1287446 tn?1313947638

High BUN and BUN/Creatinine

Hi everyone.  I’m a 30 year old male who is active – I go to the gym 3x a week.  I’m 5’6”, around 135-140 pounds.  I don’t really have any health issues except since September of 2011, my labs have shown my BUN and BUN/Creatinine ratio to be too high, and increasing with each additional test.  I don’t have exact numbers in front of me, but it seems like they were 25/24, then both 29, and then 30/31 – the first number being the BUN and second being the Creatinine ratio.  

Given I have no other symptoms and I’m healthy, my doctor isn’t worried and hasn’t been from the start.  Recently, I even saw a kidney specialist on my own, who also told me that it’s probably nothing to worry about “yet”.  No tests were done.  This is the same kidney specialist who seen my dad, who had low kidney function due to his diabetes and other health issues.  My dad recently passed away due to unrelated circumstances.  

My doctor told me the next step would be to wait 6 more months, do another blood test, and if it were high, to get an X-ray or Ultrasound (I forget which, he might have even said something else, but it was something similar).  At first I was okay with this, but the longer I waited, the more frustrated I became.  I’ve since chosen another primary care physician and plan to see them soon, as I just simply got tired of waiting.  Almost three years is a long time to have this in the back of your mind!  

I’m a bit more concerned because I’m worried it might be something I’m doing.  I am a soda drinker.  Most state soda simply can’t cause what I’m dealing with, and I know it doesn’t seem highly likely, but I have always been a soda drinker.  I drink only diet soda, so I don’t get the sugar but I get the artificial sweeteners.  I know in a perfect world, no one would drink soda, but if it’s not hurting my kidney function, I wouldn’t like to give it up.  I’ve been addicted to various kinds of diet soda in the past, and have recently made even more cut-backs in my consumption.  I’m currently drinking between 24-32oz of diet Mountain Dew during every weekday (previously it was about 52oz) and I don’t really have a plan for the weekends yet.

The point is I am soda consumer, and always have been, and I hope it has nothing to do with what I’m going through – but I’d ultimately like to figure out what it is that’s the cause.  In the meantime, I do plan to cut down the soda even further.  It just seems like everyone I talk to is either bias – either laughs at the fact soda could be linked to this issue, or has a ‘soda is the devil’ type attitude and that it’s poison and I’m killing myself slowly.  
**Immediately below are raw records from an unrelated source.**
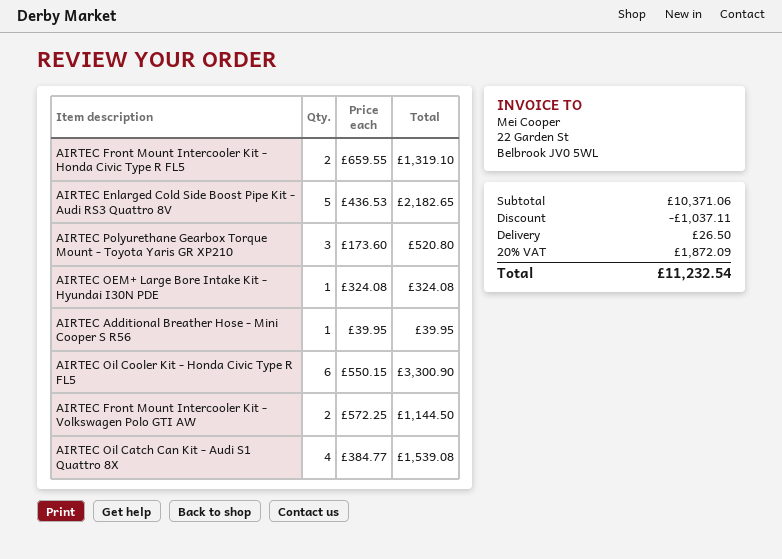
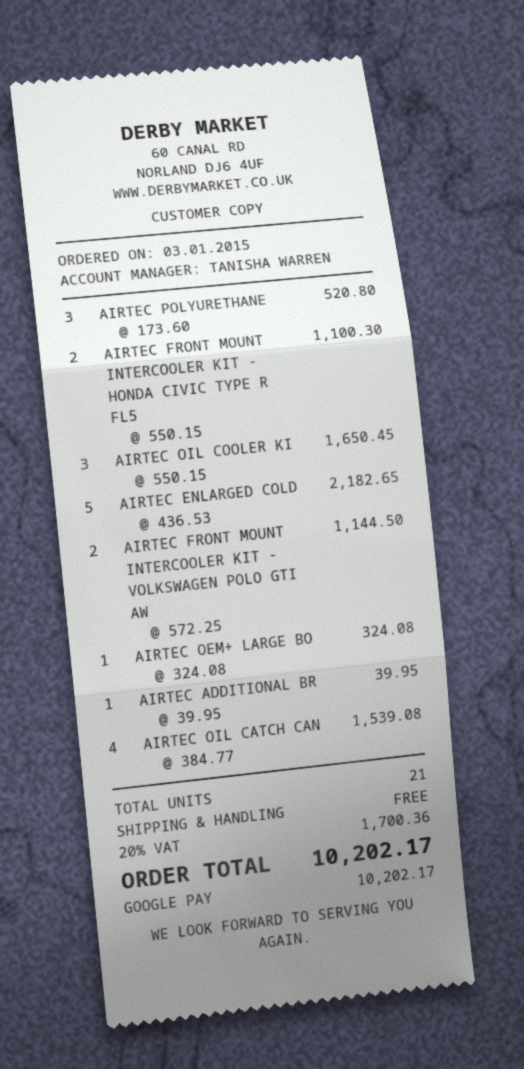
AIRTEC Front Mount Intercooler Kit - Honda Civic Type R FL5: 2 x 659.55 = 1319.10 -> 2 x 550.15 = 1100.30
AIRTEC Oil Cooler Kit - Honda Civic Type R FL5: 6 x 550.15 = 3300.90 -> 3 x 550.15 = 1650.45
discount: 1037.11 -> none
shipping: 26.50 -> 0.00
tax: 20% = 1872.09 -> 20% = 1700.36
total: 11232.54 -> 10202.17

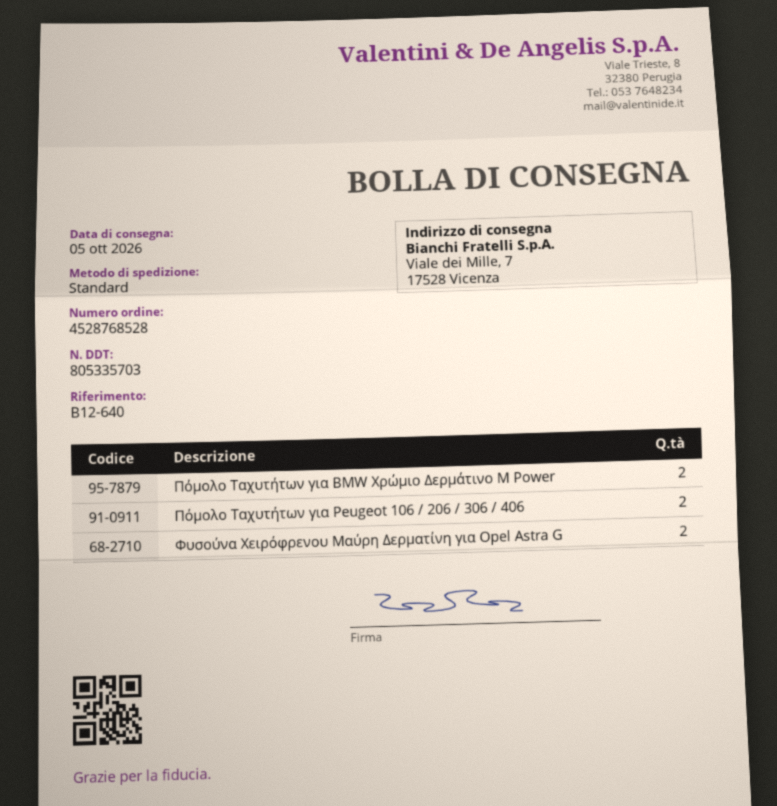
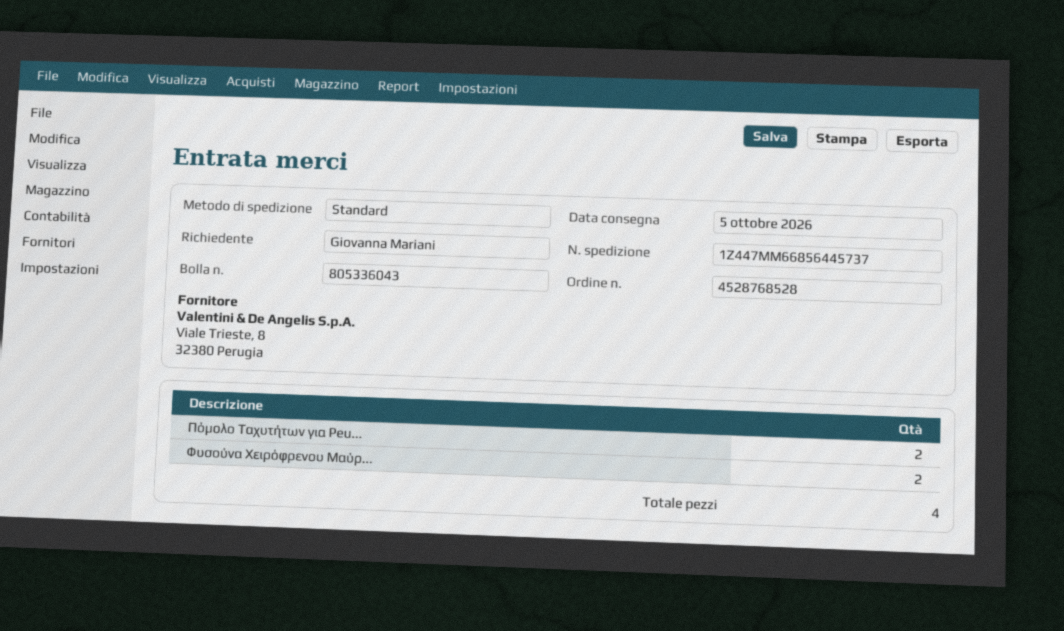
delivery note number: 805335703 -> 805336043
Πόμολο Ταχυτήτων για BMW Χρώμιο Δερμάτινο M Power: 2 -> none

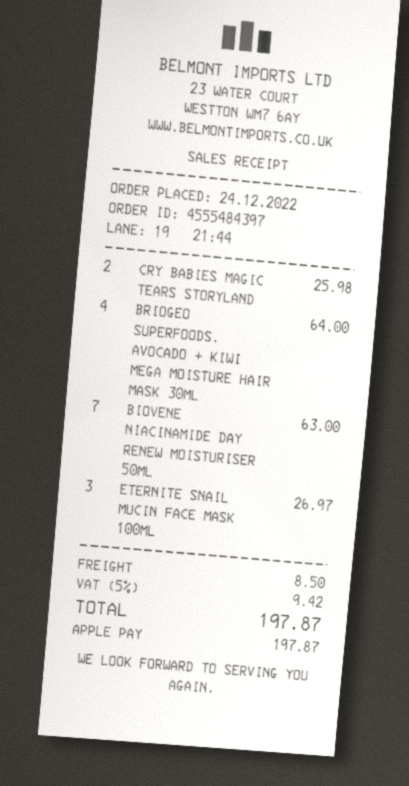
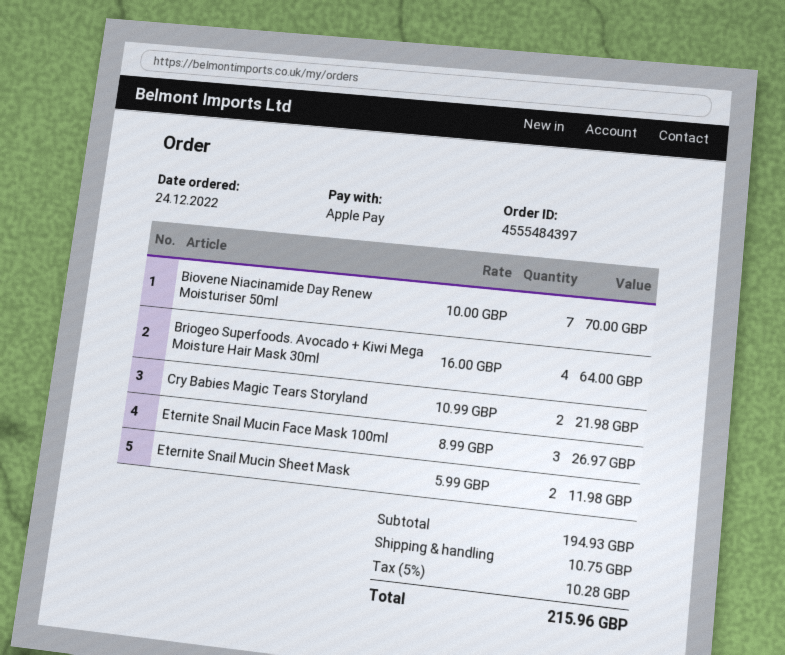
CRY BABIES MAGIC TEARS STORYLAND: 2 for 25.98 -> 2 for 21.98
BIOVENE NIACINAMIDE DAY RENEW MOISTURISER 50ML: 7 for 63.00 -> 7 for 70.00
Eternite Snail Mucin Sheet Mask: none -> 2 for 11.98
shipping: 8.50 -> 10.75
tax: 5% = 9.42 -> 5% = 10.28
total: 197.87 -> 215.96

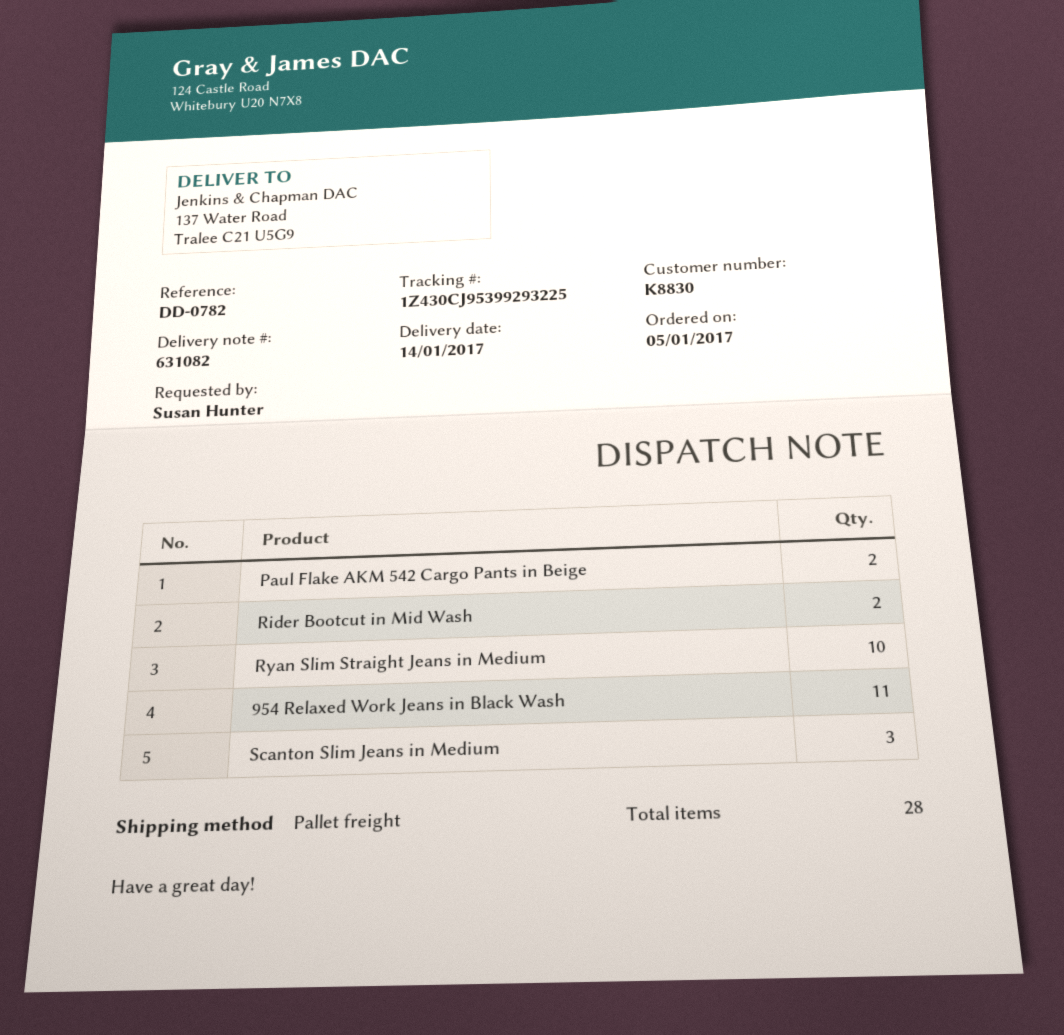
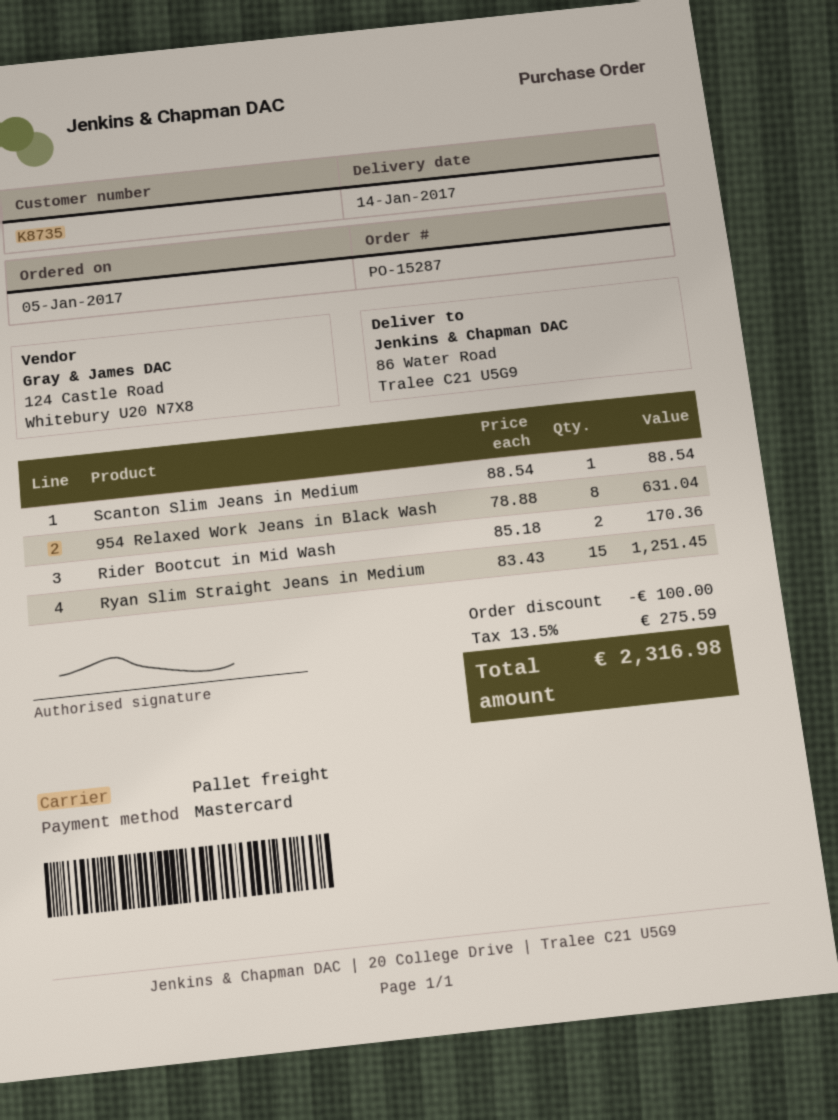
customer number: K8830 -> K8735
ship to: 137 Water Road, Tralee C21 U5G9 -> 86 Water Road, Tralee C21 U5G9
Paul Flake AKM 542 Cargo Pants in Beige: 2 -> none
Ryan Slim Straight Jeans in Medium: 10 -> 15
954 Relaxed Work Jeans in Black Wash: 11 -> 8
Scanton Slim Jeans in Medium: 3 -> 1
As far as the causes of high BUN/Creatinine, I’m not certain.  I’d say my diet is moderate protein.  When I’m thirsty, I drink, but there are times I do feel dehydrated.  I drank plenty of water before the last two tests.  How long does it take for you to not be ‘dehydrated’ after drinking water?   I could have some sort of urinary blockage, as someone going to the bathroom is difficult, but this is a side effect of my only medication, Nardil, and I’ve been dealing with that for many years now.  Nardil does not effect the kidneys based on my research.  Any thoughts?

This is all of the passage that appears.